__Assignment__
Give back exactly the lines of the material below, starting with the line with "order number: 4582712480 -> 4582712030" and going on through the line with "Christian Nobel Lozione".

__Material for this exercise__
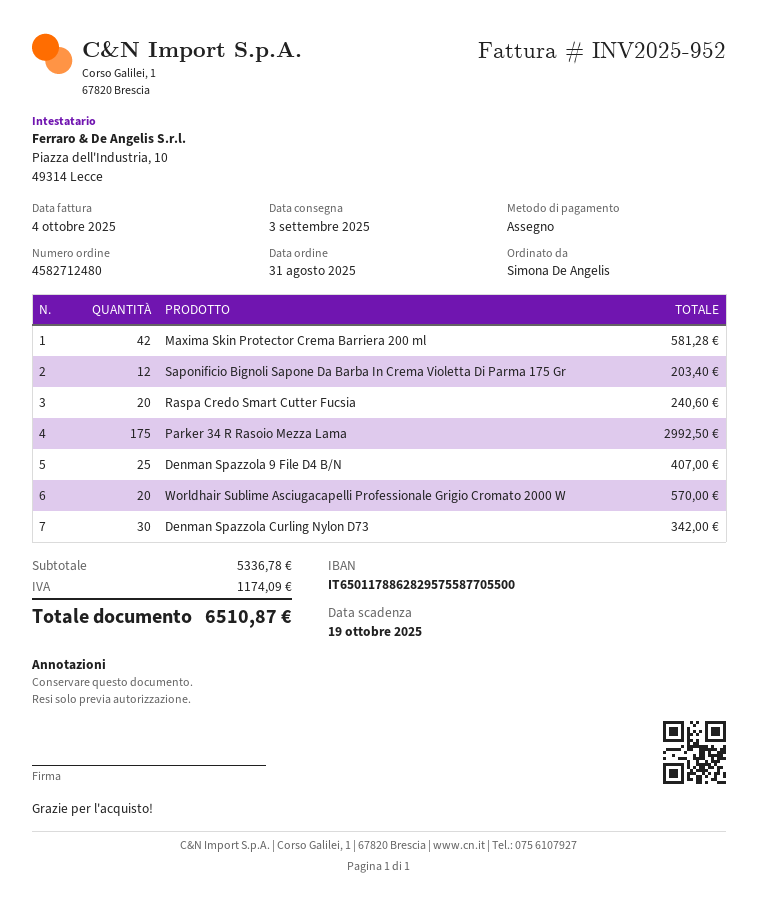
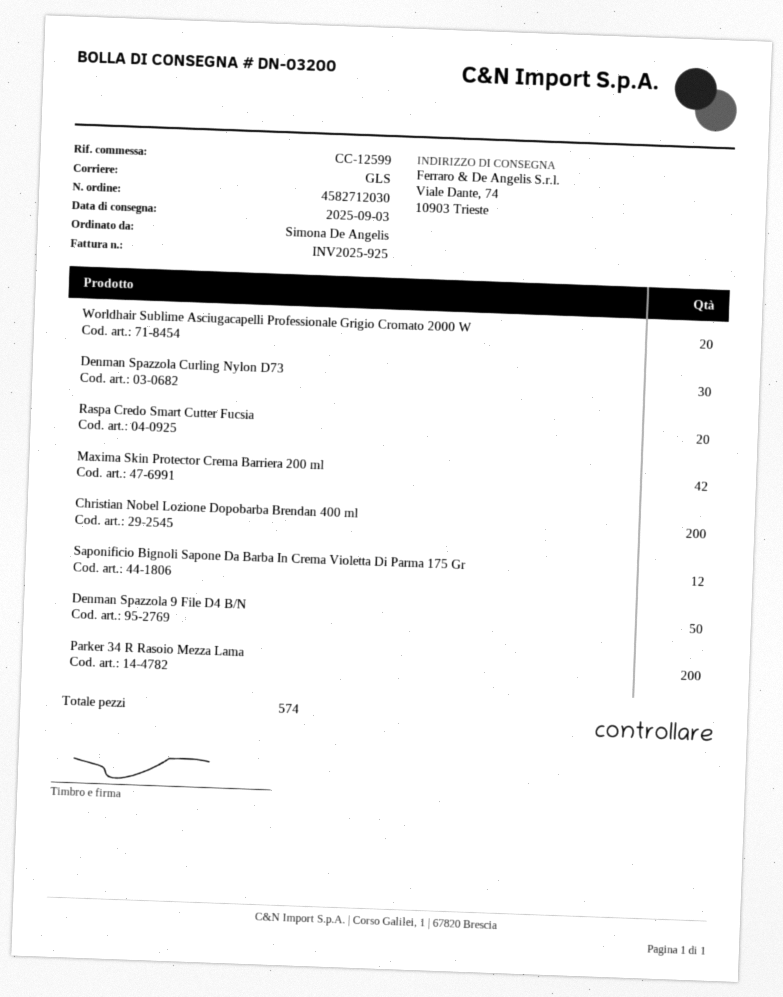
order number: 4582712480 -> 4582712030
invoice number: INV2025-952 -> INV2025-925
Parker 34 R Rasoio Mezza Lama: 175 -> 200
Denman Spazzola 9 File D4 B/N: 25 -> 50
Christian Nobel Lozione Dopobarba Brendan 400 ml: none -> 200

==

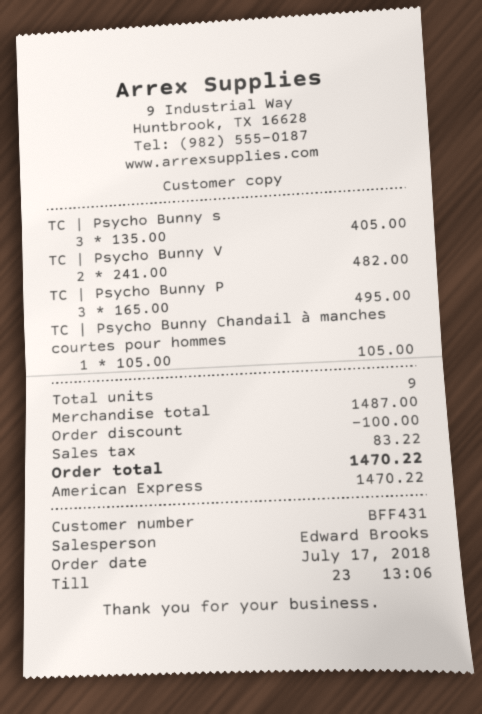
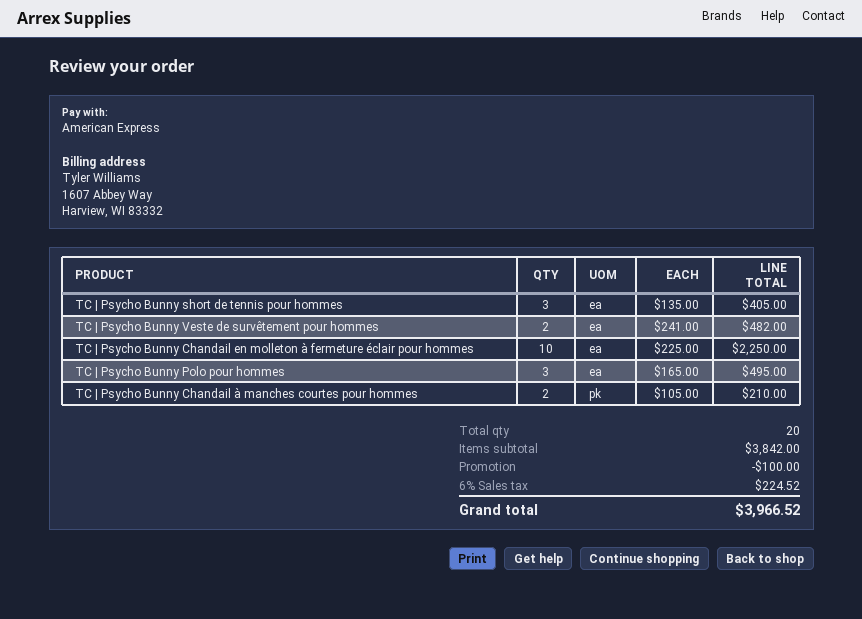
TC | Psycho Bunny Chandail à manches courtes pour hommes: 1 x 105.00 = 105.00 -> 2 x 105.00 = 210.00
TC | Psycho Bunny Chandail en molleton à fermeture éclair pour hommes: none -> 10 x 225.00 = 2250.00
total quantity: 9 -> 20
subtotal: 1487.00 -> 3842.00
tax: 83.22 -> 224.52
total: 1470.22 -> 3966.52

---

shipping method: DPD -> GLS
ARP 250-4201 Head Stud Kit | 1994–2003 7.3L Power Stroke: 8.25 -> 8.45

__Answer box__
order number: 4582712480 -> 4582712030
invoice number: INV2025-952 -> INV2025-925
Parker 34 R Rasoio Mezza Lama: 175 -> 200
Denman Spazzola 9 File D4 B/N: 25 -> 50
Christian Nobel Lozione Dopobarba Brendan 400 ml: none -> 200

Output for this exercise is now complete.